American football is all about offense and defense. Except that unlike association football, there are plays in which the offensive and defensive roles are swapped with regularity and there are set plays in which each teams gets its chance to score. It’s quite simple really, the offense tries to take the ball towards it’s opponent’s end to score points while the defense’s job is to try and stop them.

In this first of a two-part series, we will look at the top stats on offense from the first season of EFLI, also highlighting the significance of each of these stats.


In American football, the team in possession of the ball is on offense and it’s job is to reach the end zone of their opponent in order to open up scoring opportunities. The 11 players in the team are broadly broken up into 2 groups -

1. The Offensive Linemen who basically protect the other advancing players from opposition tackles and interference

2. The Backs and Receivers whose job it is to make use of the protection employed by their Linemen to advance the ball and score. This can be done either by passing the ball or running with it.

A diagram showing an I Formation on offense and a 4-3 Formation on defense

The offensive unit in each team is generally split into the “backs”, the “ends” and the “linemen”. The picture above would serve as a good reference point for understanding the positions.


As mentioned above, there are two ways in which the offensive team can advance the ball, and one of them is by passing.

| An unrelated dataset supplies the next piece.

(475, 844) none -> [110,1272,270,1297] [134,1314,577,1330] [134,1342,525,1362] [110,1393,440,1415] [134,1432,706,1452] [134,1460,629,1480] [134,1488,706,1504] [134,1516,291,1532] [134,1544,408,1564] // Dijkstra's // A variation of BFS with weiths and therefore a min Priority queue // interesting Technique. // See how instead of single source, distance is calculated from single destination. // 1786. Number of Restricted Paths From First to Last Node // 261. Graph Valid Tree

The forward pass is a distinguishing feature when it comes to American football as compared to rugby, where the forward pass is illegal. Generally, it is the Quarter Back who handles the throwing/passing duties on offense and the ball can be received only by the ends i.e. the Wide Receivers or Tight Ends or sometimes the Quarter Back can just give it to the Running Back who will run with the ball. The yards thrown by the Quarter Back are generally indicative of a team’s overall passing ability and for the first season of EFLI, these were the best passers, indicated by the total number of yards that their passes were able to cover.


Jitendra Shetty (492 yards) was the starting Quarter Back of the high-powered Bangalore Warhawks offense. He had a tough beginning, but eventually got his act together to emerge one of the best Quarter Backs from the first season. He had a good collection of players to throw it to as well – the MVP of the first season in Roshan Lobo and one of the best Wide Receivers in Navaneeth Shanta.

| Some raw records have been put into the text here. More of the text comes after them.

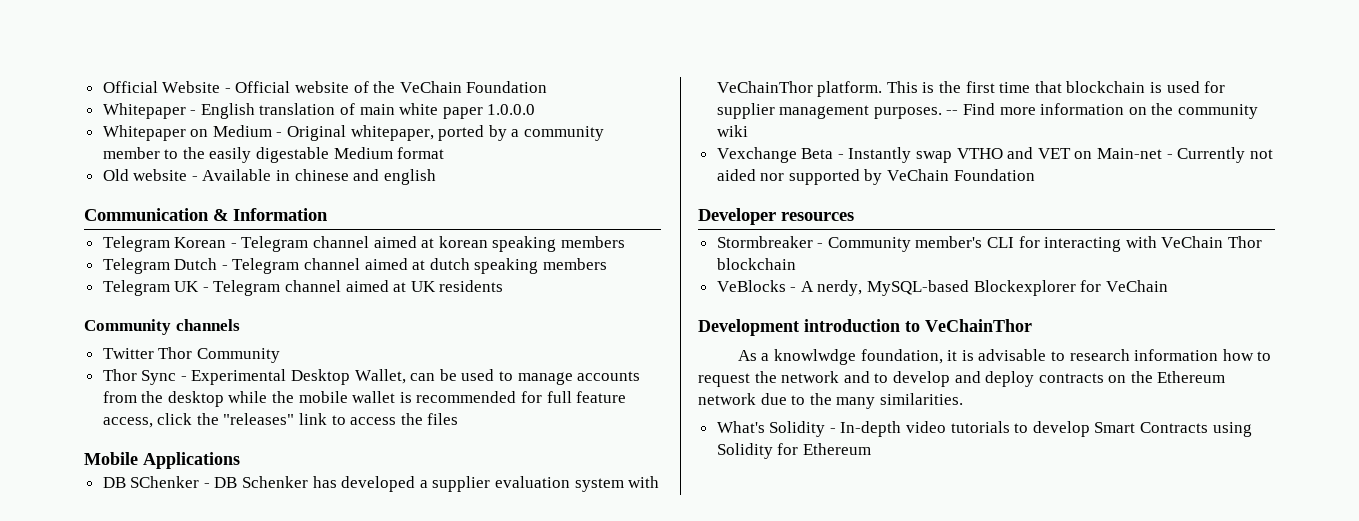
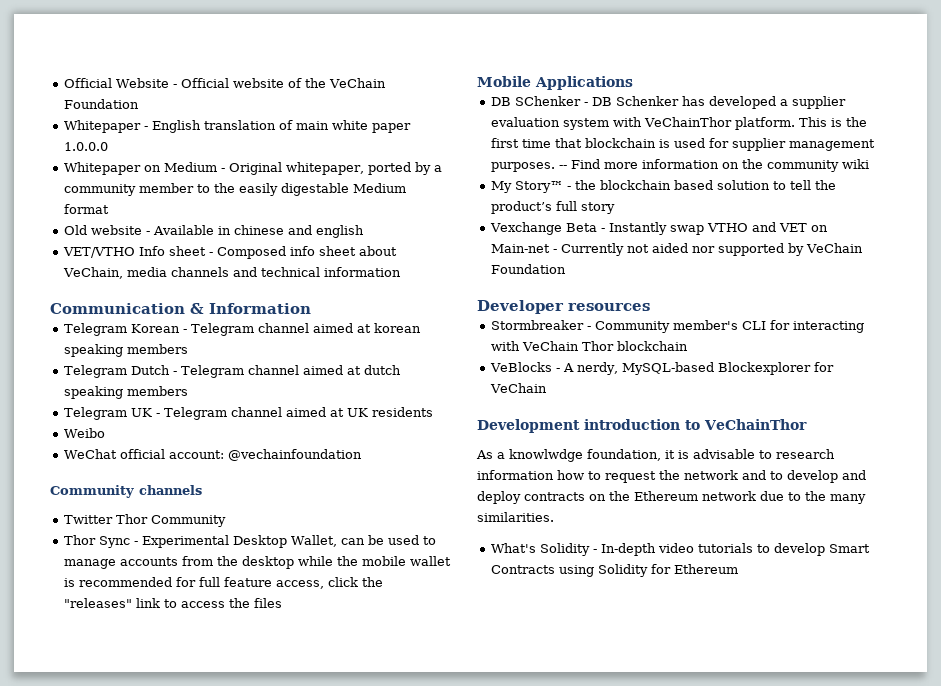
(436, 177) none -> [63,246,398,259] [63,267,402,279] // VET/VTHO Info sheet - Composed info sheet about VeChain, media channels and technical information
(504, 286) none -> [64,428,106,438] [64,449,363,461] // Weibo // WeChat official account: @vechainfoundation
(748, 131) none -> [491,180,837,193] [491,201,616,214] // My Story™ - the blockchain based solution to tell the product’s full story

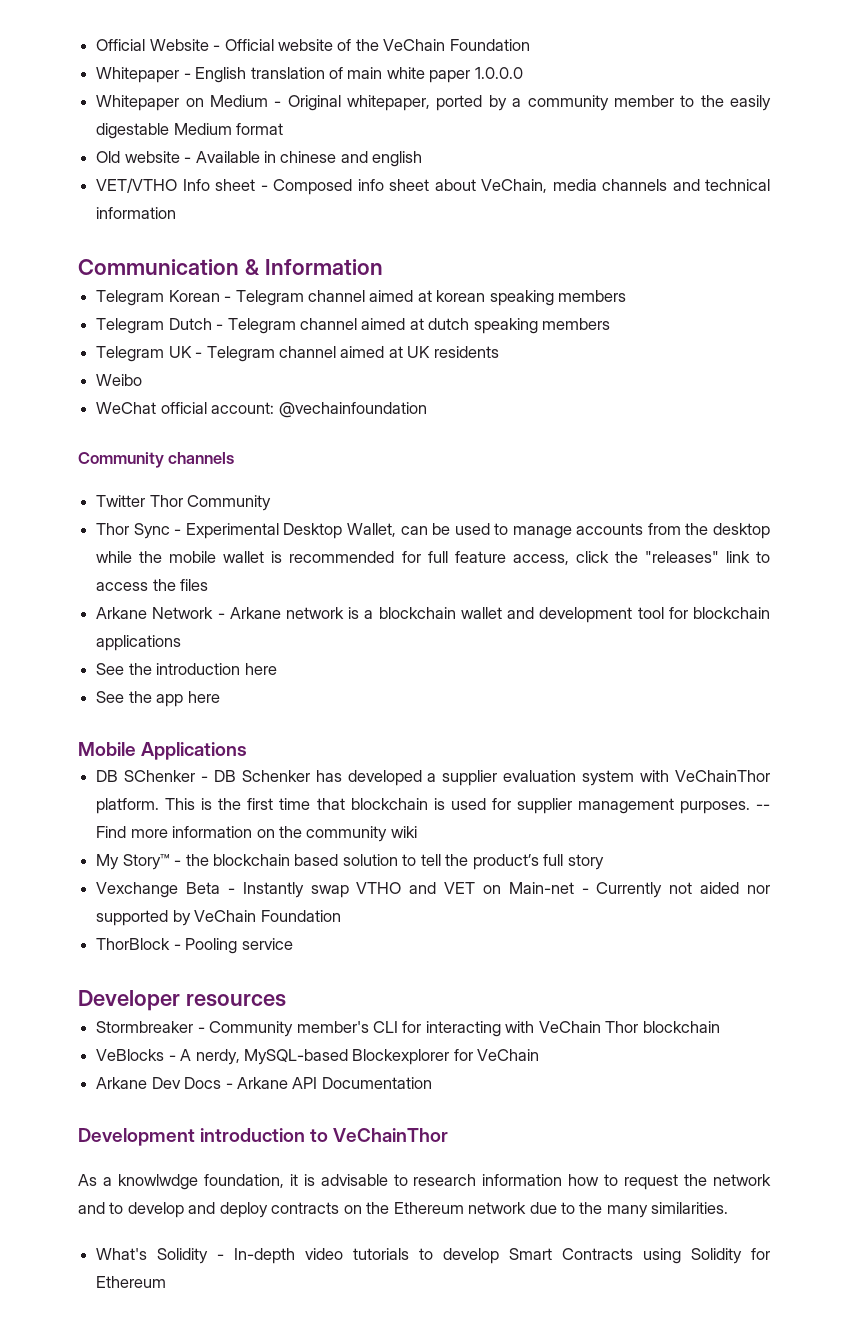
(283, 603) none -> [96,607,770,623] [96,635,182,651] [96,663,277,675] [96,691,220,707] // Arkane Network - Arkane network is a blockchain wallet and development tool for blockchain applications // See the introduction here // See the app here
(567, 269) none -> [96,938,293,954] // ThorBlock - Pooling service
(548, 388) none -> [96,1077,432,1089] // Arkane Dev Docs - Arkane API Documentation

Mayank “Brady” Sharma (436 yards), as he’s called, was instrumental in guiding Delhi to the finals in the first season. He bears the nickname ‘Brady’ as he models his game after Tom Brady’s and it really is no surprise that he features second on this list.

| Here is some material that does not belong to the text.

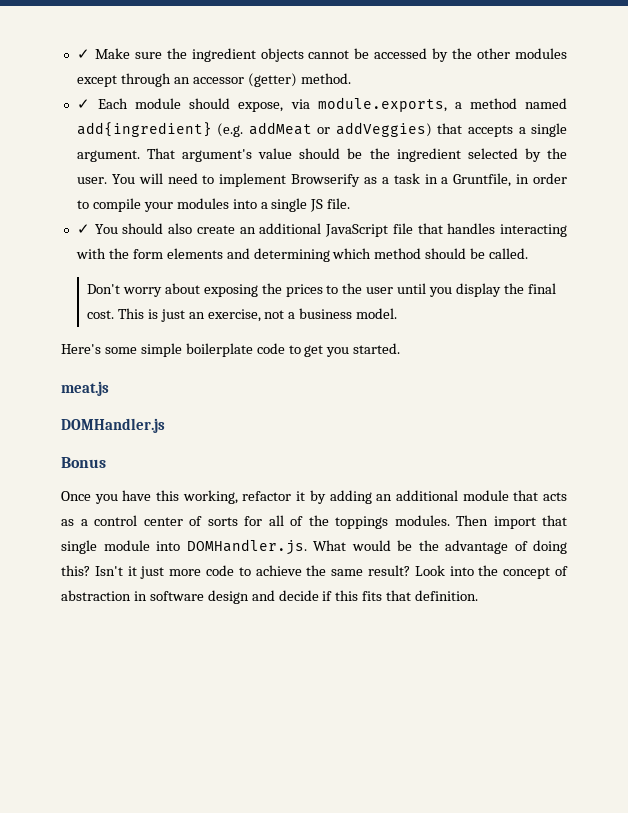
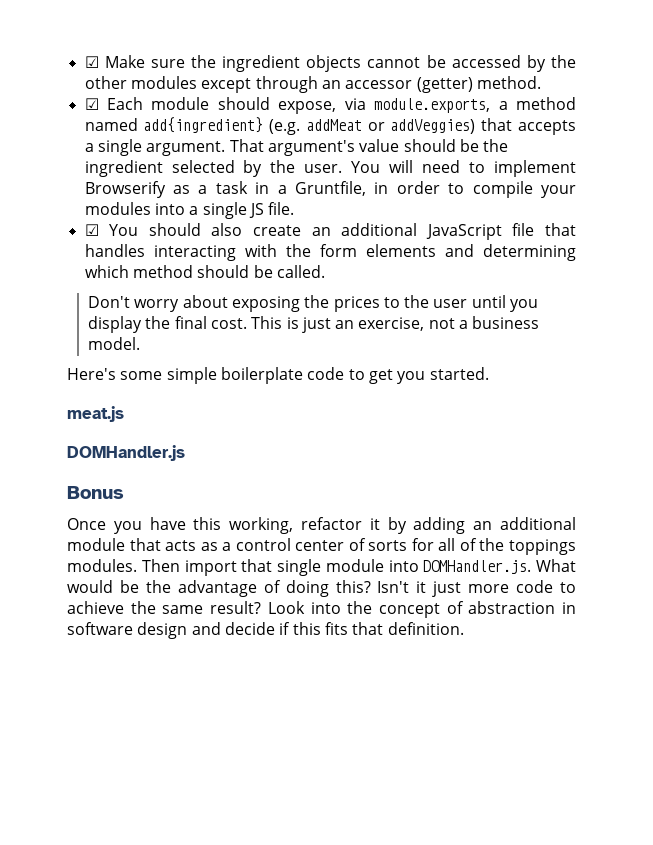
[76,49,90,59] ✓ -> [84,56,99,68] ☑
[76,99,90,109] ✓ -> [84,98,99,110] ☑
[76,224,90,234] ✓ -> [84,224,99,236] ☑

Ronit Banda (431 yards), now with the Hyderabad Skykings, was the starting Quarter Back for the Kolkata Vipers, who ended up losing all their games. Despite that, Ronit impressed everyone with his skill, emerging third on the list with maximum passing yards. He played Wide Receiver in high school back in North America, and you would assume that that experience has helped him in figuring out where to throw the right passes for his receivers.

Dinesh Kumar (404 yards) was one of the stars of the Pune Marathas team that took the championship trophy. He was widely known as the Michael Vick of the EFLI with his dual-threat from both passing and rushing. And being a former rugby player helped Dinesh assimilate himself easily in the first season.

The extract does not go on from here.